_DIRECTIONS FOR THIS TASK_:
Please, starting at the line that contains "23 | Extended: 73,142.44 -> 106,688.32", reproduce every line exactly until the records run out, skipping all pictures.

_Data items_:
========================================

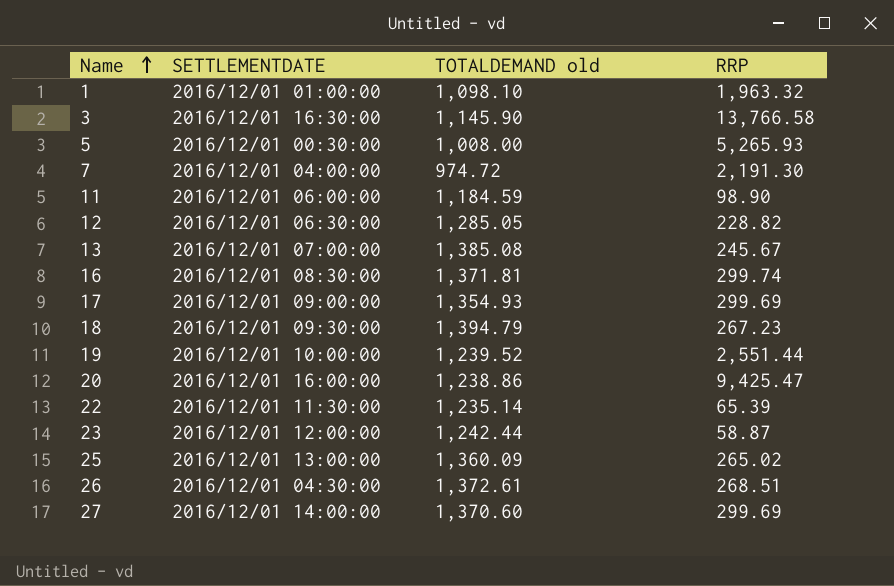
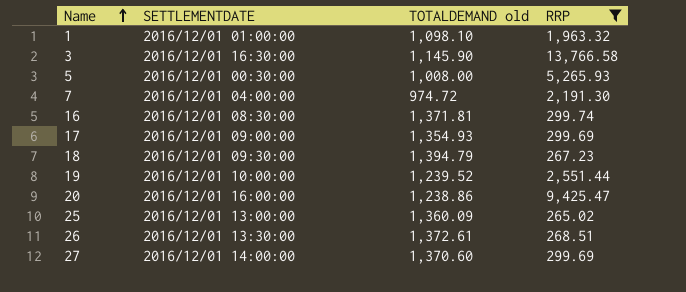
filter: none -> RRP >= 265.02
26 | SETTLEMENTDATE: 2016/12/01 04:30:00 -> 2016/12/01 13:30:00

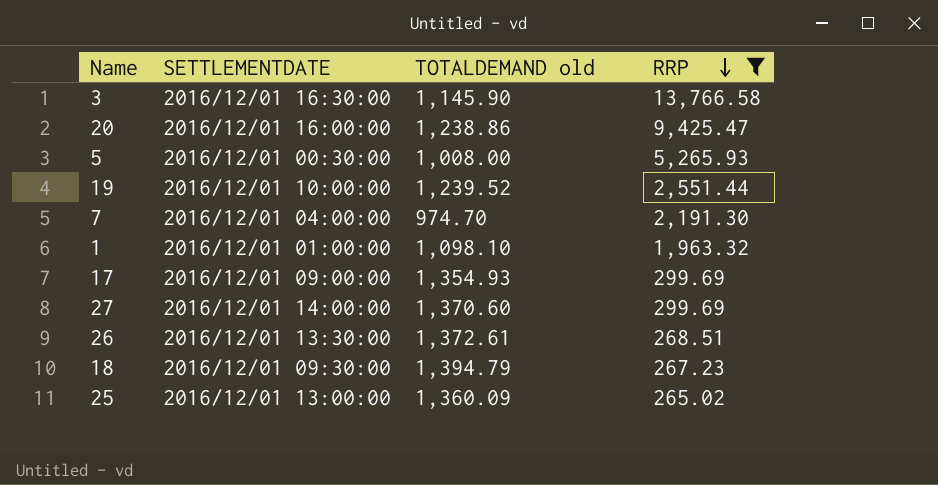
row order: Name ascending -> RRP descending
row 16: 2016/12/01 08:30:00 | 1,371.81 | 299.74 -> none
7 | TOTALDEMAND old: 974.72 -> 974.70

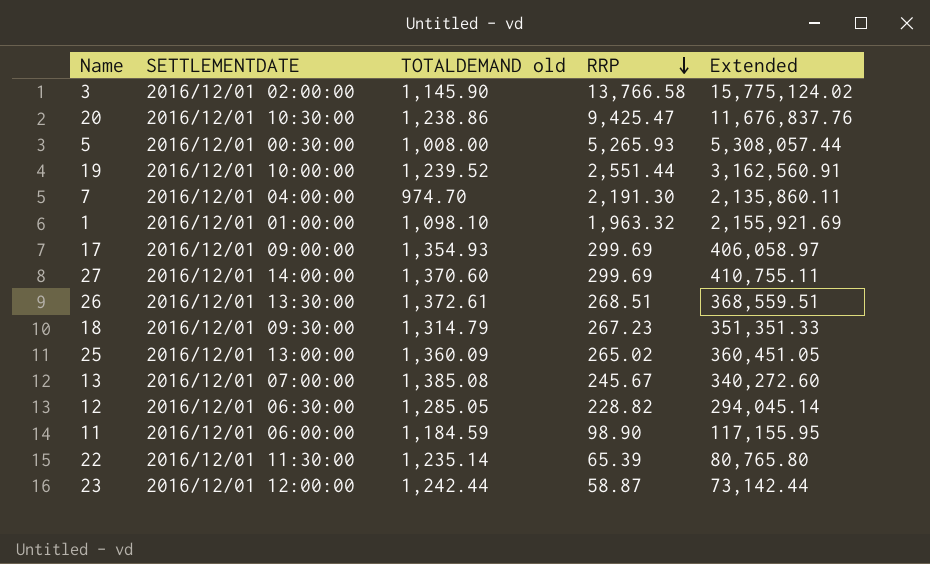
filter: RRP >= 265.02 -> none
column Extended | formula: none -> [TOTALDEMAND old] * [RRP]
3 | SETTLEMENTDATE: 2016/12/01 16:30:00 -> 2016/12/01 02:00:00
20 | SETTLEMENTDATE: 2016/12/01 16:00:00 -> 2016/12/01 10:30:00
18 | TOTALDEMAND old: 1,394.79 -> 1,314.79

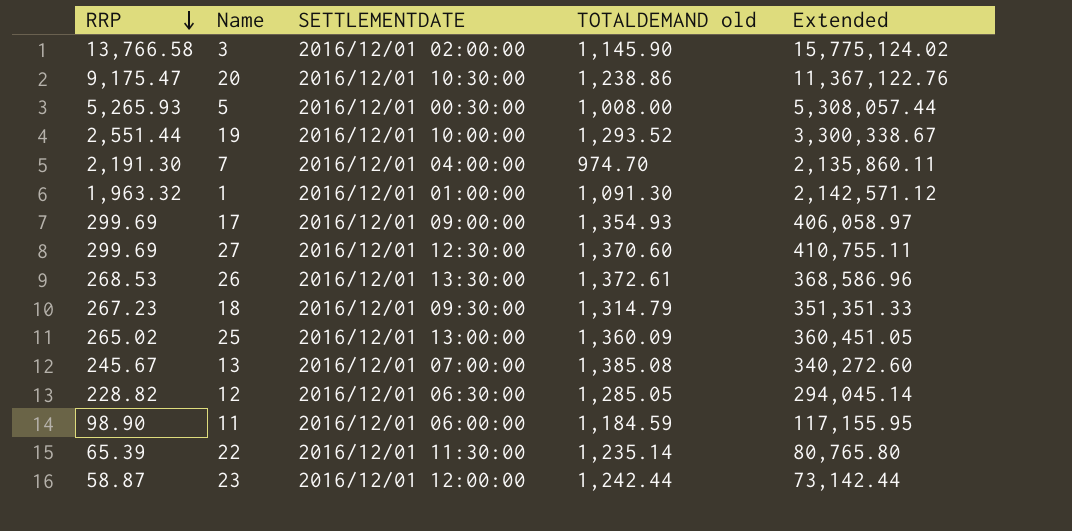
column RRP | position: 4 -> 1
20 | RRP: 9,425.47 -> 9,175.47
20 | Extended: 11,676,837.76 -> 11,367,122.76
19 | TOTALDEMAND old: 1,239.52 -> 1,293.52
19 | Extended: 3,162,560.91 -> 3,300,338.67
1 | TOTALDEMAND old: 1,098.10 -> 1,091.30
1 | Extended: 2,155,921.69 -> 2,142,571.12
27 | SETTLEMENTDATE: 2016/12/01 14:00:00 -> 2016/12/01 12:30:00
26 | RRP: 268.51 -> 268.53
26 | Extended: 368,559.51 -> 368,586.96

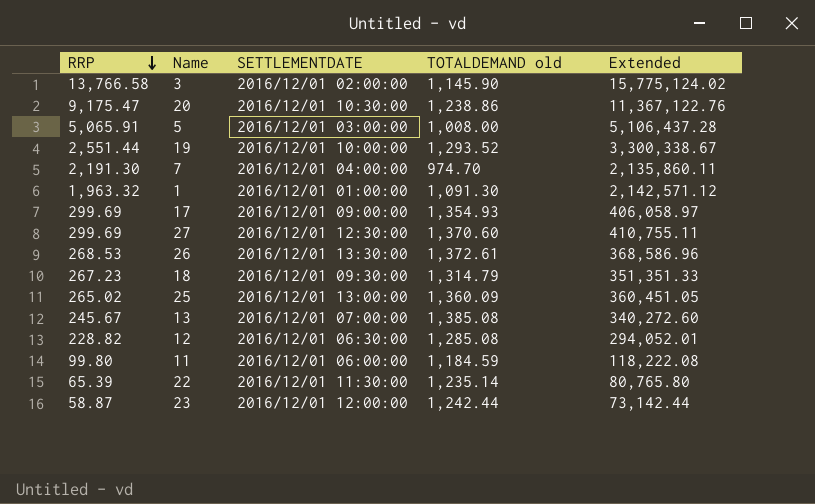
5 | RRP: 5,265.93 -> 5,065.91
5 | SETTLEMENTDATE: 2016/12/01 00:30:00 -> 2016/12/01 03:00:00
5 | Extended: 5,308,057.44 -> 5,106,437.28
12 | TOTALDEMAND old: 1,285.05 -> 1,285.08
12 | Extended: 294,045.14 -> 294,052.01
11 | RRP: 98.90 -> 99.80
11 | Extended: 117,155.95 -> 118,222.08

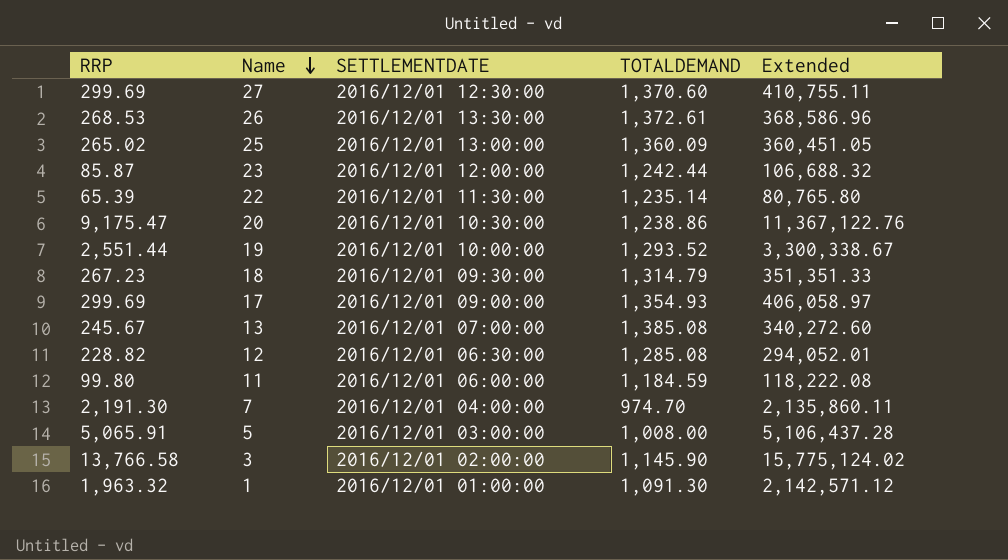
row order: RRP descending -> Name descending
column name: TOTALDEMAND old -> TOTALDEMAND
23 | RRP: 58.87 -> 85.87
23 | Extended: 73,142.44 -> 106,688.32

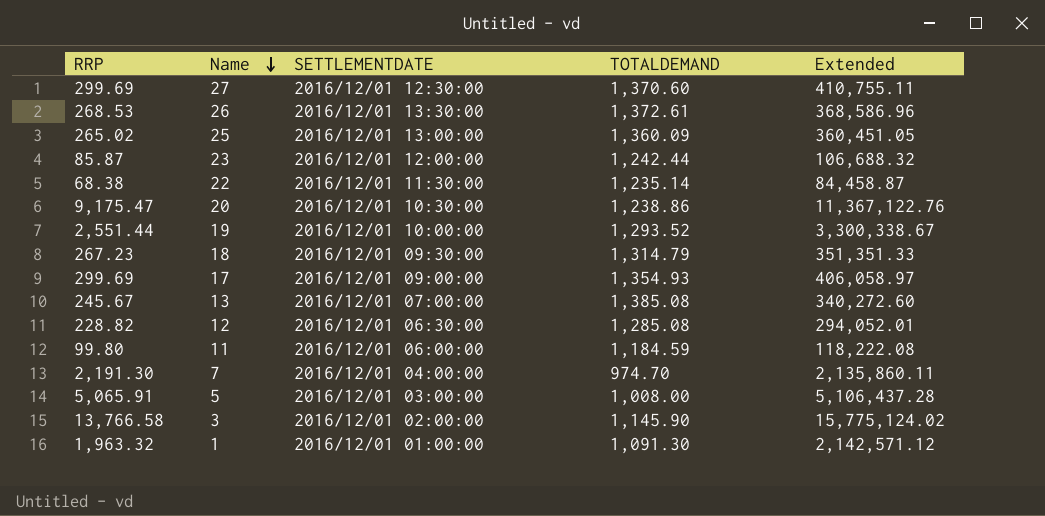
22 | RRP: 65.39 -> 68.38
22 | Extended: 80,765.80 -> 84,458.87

========================================

_RESPONSE BOX_:
23 | Extended: 73,142.44 -> 106,688.32

22 | RRP: 65.39 -> 68.38
22 | Extended: 80,765.80 -> 84,458.87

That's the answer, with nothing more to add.